Comment 3 Markus Keller CLA 2010-10-29 12:09:50 EDT
I agree this is painful, but it's nothing new and I didn't have time to dig into it.

I'll have a look for M4. Most probably, the fix will have to go into JUnit 4.
Comment 4 Dani Megert CLA 2010-11-29 05:55:09 EST
(In reply to comment #3)
> I agree this is painful, but it's nothing new and I didn't have time to dig
> into it.
> 
> I'll have a look for M4. Most probably, the fix will have to go into JUnit 4.
See also bug 299844.
Comment 5 Dani Megert CLA 2010-11-29 05:55:31 EST
*** Bug 169222 has been marked as a duplicate of this bug. ***
Comment 6 Markus Keller CLA 2010-12-06 05:30:25 EST
The problem is that the "public static Test setUpTest(Test)" is an Eclipse-only functionality and is implemented in JUnit3TestLoader. We need to do something similar in JUnit4TestMethodReference, but that's not trivial because JUnit 4 has so many indirections everywhere and many interesting classes are not API.
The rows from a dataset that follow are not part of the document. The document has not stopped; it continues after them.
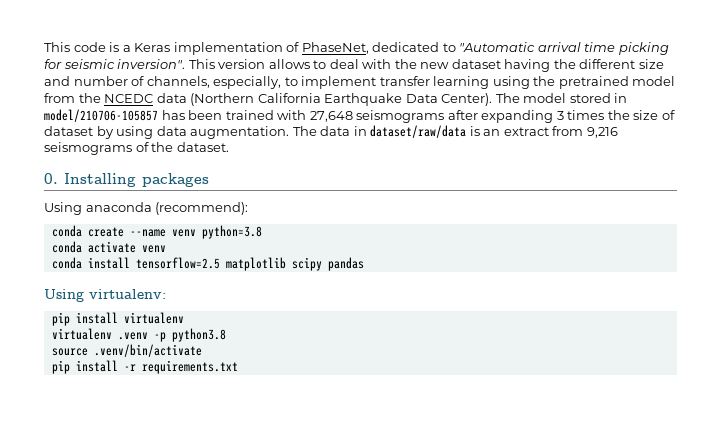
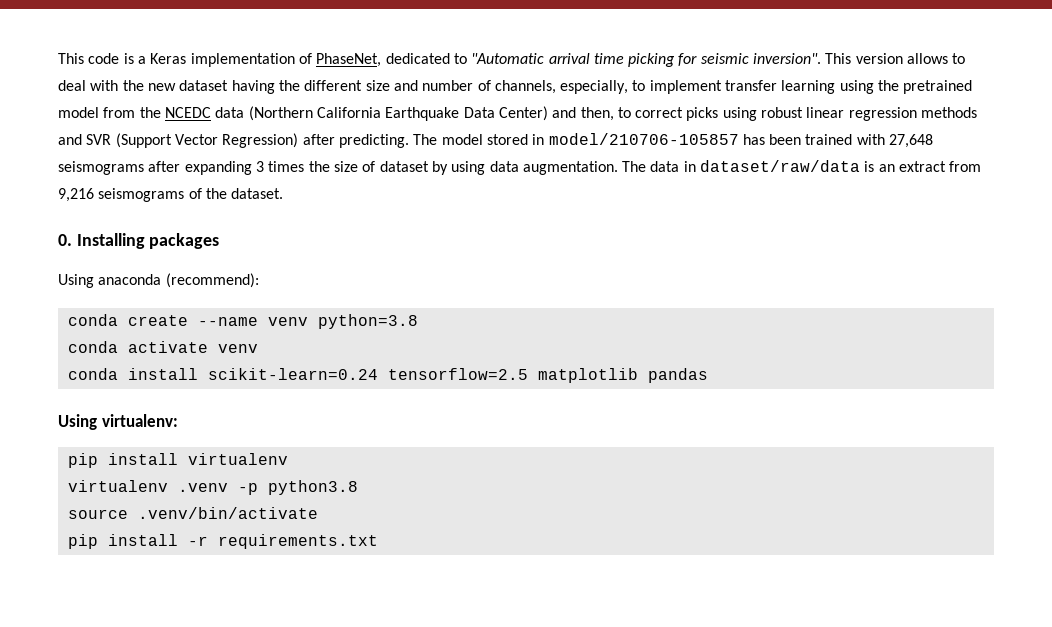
[441,93,493,106] Center). -> [498,106,978,121] [58,133,409,148] Center) and then, to correct picks using robust linear regression methods and SVR (Support Vector Regression) after predicting.
(130, 263) none -> [207,368,378,380] scikit-learn=0.24
[291,257,322,271] scipy -> (638, 375) none

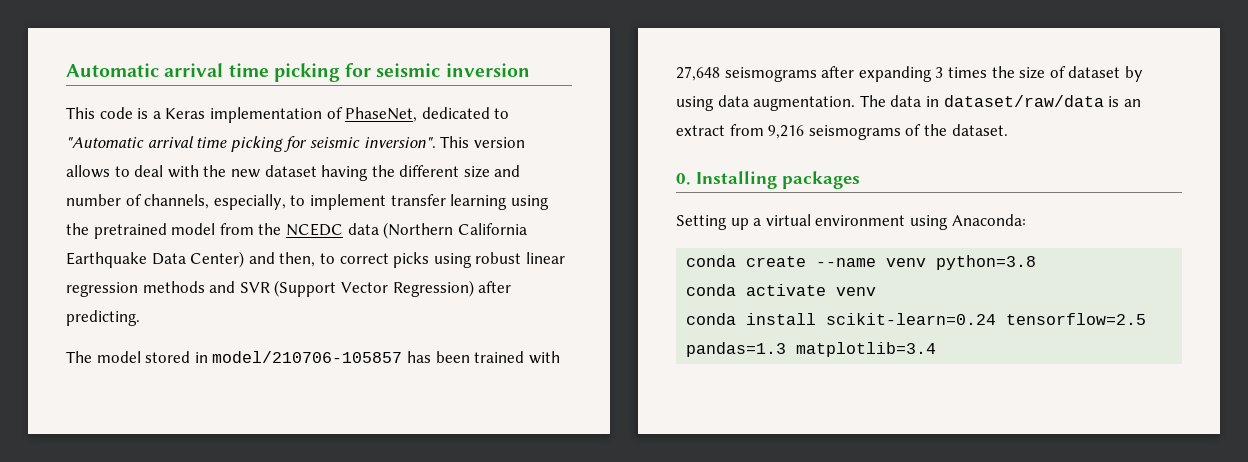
(58, 58) none -> [66,63,530,82] Automatic arrival time picking for seismic inversion //
(409, 141) none -> (140, 318) //
[58,273,259,288] Using anaconda (recommend): -> [676,214,1026,230] Setting up a virtual environment using Anaconda:
[537,368,708,383] [58,414,178,430] [67,453,288,468] [67,480,358,495] [67,507,318,519] [67,534,378,549] matplotlib pandas // Using virtualenv: // pip install virtualenv // virtualenv .venv -p python3.8 // source .venv/bin/activate // pip install -r requirements.txt -> [686,342,937,357] pandas=1.3 matplotlib=3.4

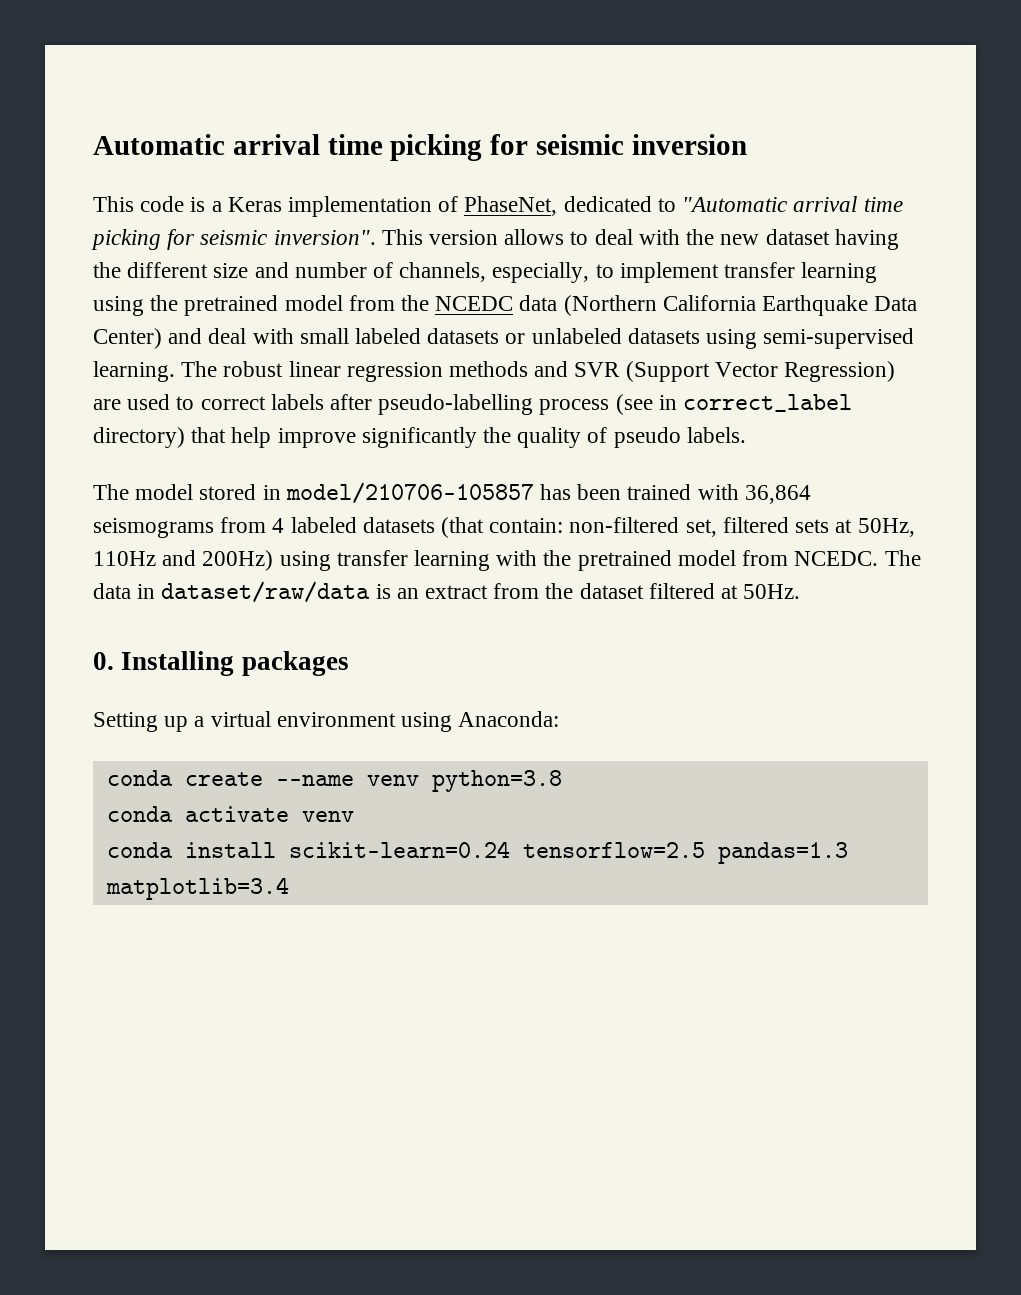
[279,252,472,268] then, to correct picks using -> [208,328,915,349] [93,361,218,382] deal with small labeled datasets or unlabeled datasets using semi-supervised learning. The
[478,281,512,293] [66,310,140,326] after predicting. -> [93,394,853,415] [93,427,746,448] are used to correct labels after pseudo-labelling process (see in correct_label directory) that help improve significantly the quality of pseudo labels.
[676,66,1143,82] [676,95,856,111] 27,648 seismograms after expanding 3 times the size of dataset by using data augmentation. -> [744,485,811,504] [93,517,915,538] [93,550,879,571] 36,864 seismograms from 4 labeled datasets (that contain: non-filtered set, filtered sets at 50Hz, 110Hz and 200Hz) using transfer learning with the pretrained model from NCEDC.
[768,124,1008,140] 9,216 seismograms of the dataset. -> [545,583,801,599] the dataset filtered at 50Hz.

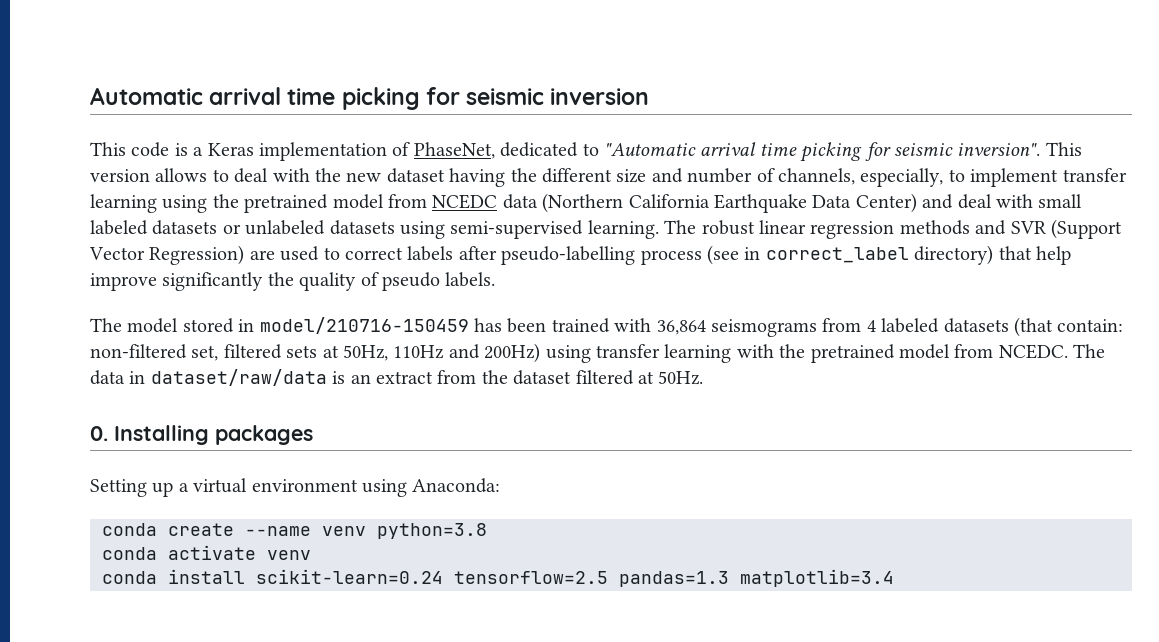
[401,295,430,311] the -> (427, 201) none
[285,482,534,504] model/210706-105857 -> [259,317,469,334] model/210716-150459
I have something in the works that should solve the problem, but it needs polish and testing.
Comment 7 Markus Keller CLA 2010-12-06 17:17:17 EST
Created attachment 184667 [details]
Fix

I gave up adding special support for setUpTest in the JUnit 4 runner. Instead, I just fall back to the JUnit 3 runner when this situation is detected.

Testers: Note that the suite() method from comment 0 is invalid, and that it throws an NPE is a bug in org.junit.internal.runners.JUnit38ClassRunner.
Comment 8 Markus Keller CLA 2010-12-06 17:18:40 EST
Fixed in HEAD.
Comment 9 Deepak Azad CLA 2010-12-07 03:16:24 EST
(In reply to comment #7)
> Created an attachment (id=184667) [details] [diff]
> Fix
> 
> I gave up adding special support for setUpTest in the JUnit 4 runner. Instead,
> I just fall back to the JUnit 3 runner when this situation is detected.
Markus, the launch config still shows JUnit 4, is this deliberate ? I think it is misleading to use JUnit 3 runner internally but show JUnit 4 in the launch config.
Comment 10 Dani Megert CLA 2010-12-07 03:53:57 EST
(In reply to comment #8)
> Fixed in HEAD.
Thank you!!!
Verified in I20101206-1800.


> Markus, the launch config still shows JUnit 4, is this deliberate ? I think it
> is misleading to use JUnit 3 runner internally but show JUnit 4 in the launch
> config.
The behavior is correct as it uses the JUnit 4 launcher as indicated in the launch config. How the code is implemented internally (e.g. fall back to JUnit 1 launcher) doesn't matter.